### ASSIGNMENT
Among the entries below, find the line with "- However, it", then quote it and each following line up to and including the line with "Tor can be slow and difficult to use.", and nothing else.

### PROVIDED INFORMATION
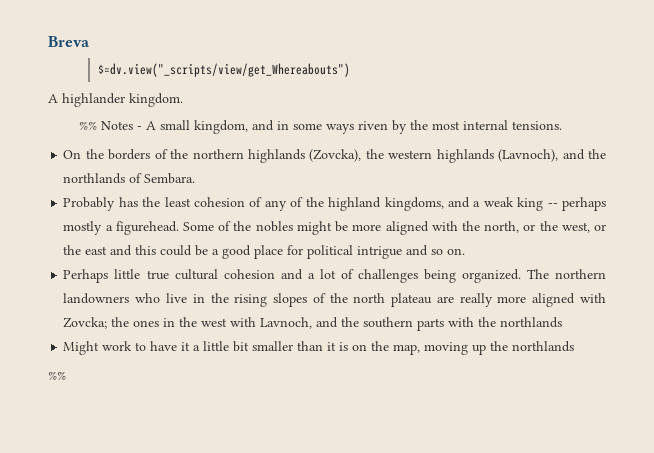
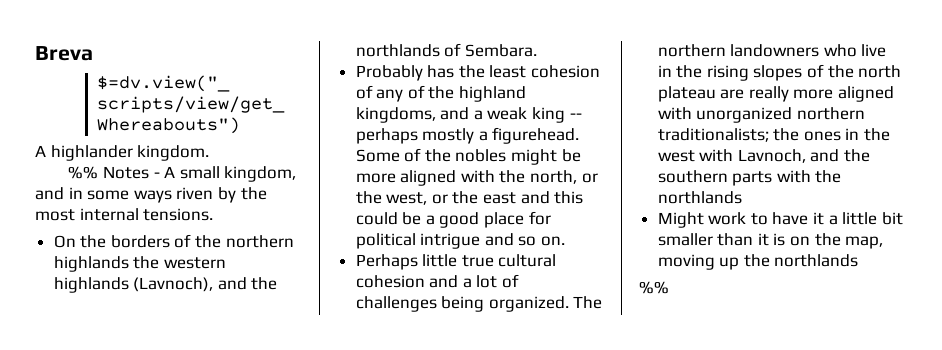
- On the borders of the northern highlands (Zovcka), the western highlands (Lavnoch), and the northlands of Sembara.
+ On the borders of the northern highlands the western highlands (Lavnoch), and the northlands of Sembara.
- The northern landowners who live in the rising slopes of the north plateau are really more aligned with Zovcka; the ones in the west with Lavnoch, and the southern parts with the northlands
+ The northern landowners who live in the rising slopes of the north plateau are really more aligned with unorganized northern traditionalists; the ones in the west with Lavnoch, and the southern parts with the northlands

---

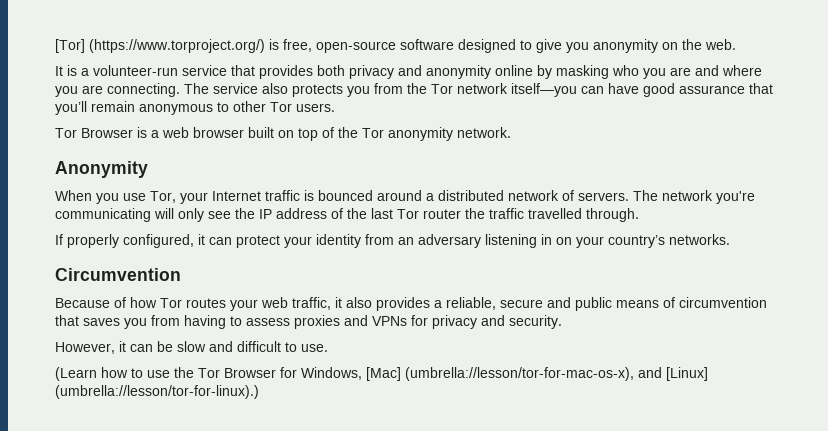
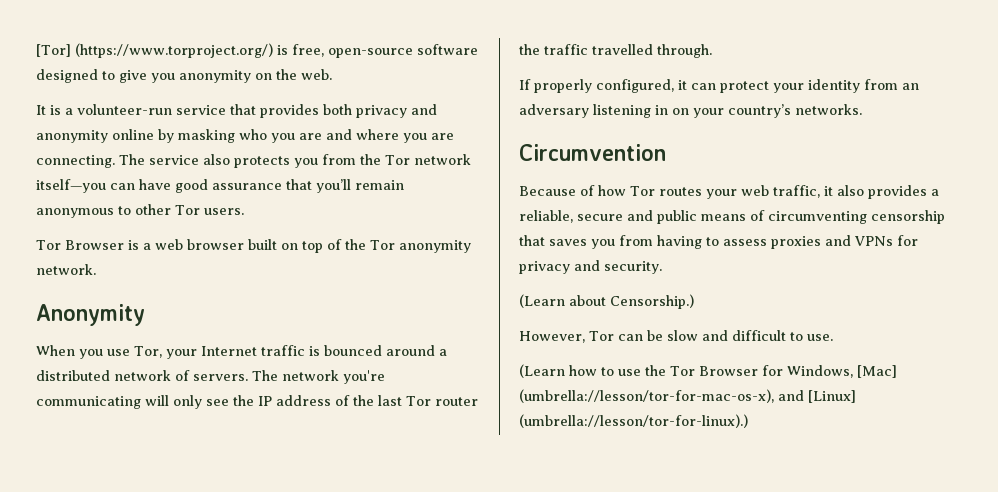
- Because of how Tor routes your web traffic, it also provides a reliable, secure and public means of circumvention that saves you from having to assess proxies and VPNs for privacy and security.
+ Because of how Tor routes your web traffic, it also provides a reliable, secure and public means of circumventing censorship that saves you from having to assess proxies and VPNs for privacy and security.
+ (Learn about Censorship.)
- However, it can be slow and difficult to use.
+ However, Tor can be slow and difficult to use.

### ANSWER TO THE EXERCISE
- However, it can be slow and difficult to use.
+ However, Tor can be slow and difficult to use.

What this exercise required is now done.